Project details and schedule

According to Connect CRE, the adaptive reuse will convert approximately 150,000 square feet across five floors into 220 residential units. Work is underway and completion is anticipated in the first quarter of 2027. The current phase focuses on Building A of the complex and includes a redesigned lobby and a new residential entrance that will separate the apartments from the remaining commercial spaces. The developer has framed the plan as a way to add housing while keeping the structure’s historic character intact.

Affordable housing and tax incentives

As Commercial Observer reported, about 25 percent of the new units, 55 homes in all, are slated to be permanently affordable and are being delivered under the statewide 467-m tax incentive program.
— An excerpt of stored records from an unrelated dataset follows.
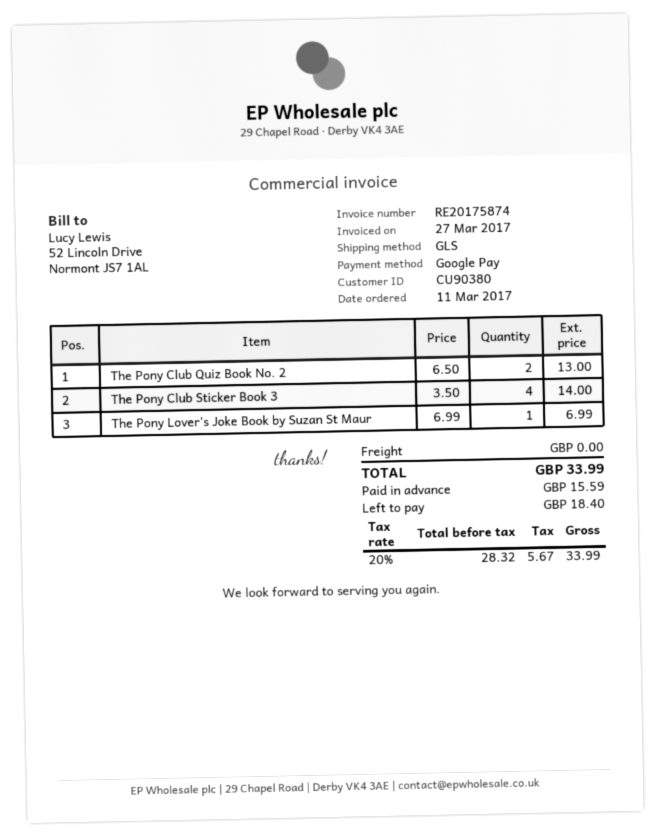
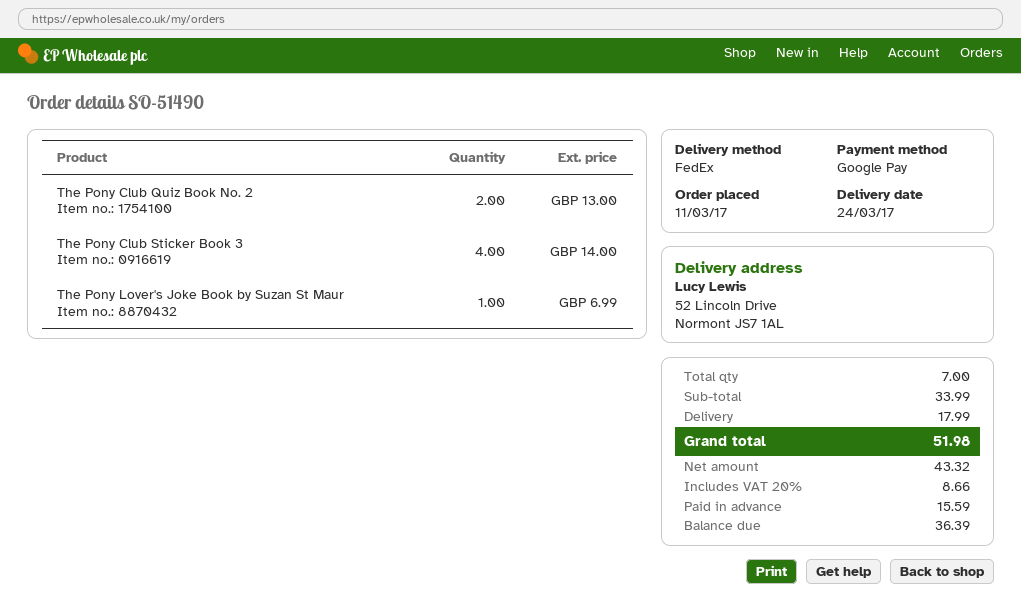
shipping method: GLS -> FedEx
shipping: 0.00 -> 17.99
net: 28.32 -> 43.32
tax: 20% = 5.67 -> 20% = 8.66
total: 33.99 -> 51.98
balance: 18.40 -> 36.39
The 467-m program, which the city’s Department of Housing Preservation and Development outlines, offers property tax benefits for office-to-residential conversions that include a required share of affordable rental units, a framework Moinian is using to meet the affordability requirement. “The transformation of 17 Battery Place represents a significant step in reimagining Lower Manhattan’s built environment,” Larry Bremer, Moinian’s senior vice president of development, said in a statement quoted in that coverage.

Amenities, retail and financing

The redevelopment package calls for a rooftop terrace, recreation space and a fully redesigned lobby, and a Life Time Fitness branch is set to anchor the building’s retail lineup, per Connect CRE. Public filings reviewed by industry trackers show Moinian has lined up construction financing to back the work. PincusCo reported a roughly $200 million rehab construction loan tied to the property that closed in December 2025. The developer says the retail footprint is fully leased, something company spokespeople and brokers describe as a built-in perk for incoming residents.

Where this fits in

Downtown Manhattan has turned into a test kitchen for office-to-residential makeovers as policy and market forces push owners to rework underused office space, and the 467-m incentive is at the center of that shift. Projects at 25 Water Street, 160 Water Street and 55 Broad Street are part of the same conversion wave, according to reporting by Commercial Observer, and officials say the new tax framework is designed to speed more of these deals into the city’s housing pipeline. Developers still face construction and financing hurdles, but Moinian’s move at 17 Battery Place is held up as an example of how state incentives can make select office-to-residential projects pencil out.

The conversion at 17 Battery Place is scheduled to deliver units in early 2027, setting up a closely watched case study for neighborhood residents, affordable housing advocates and investors tracking how New York’s new conversion rules play out in real time. Moinian’s broader downtown strategy suggests more follow-on work could be in the cards if the incentives and market conditions hold.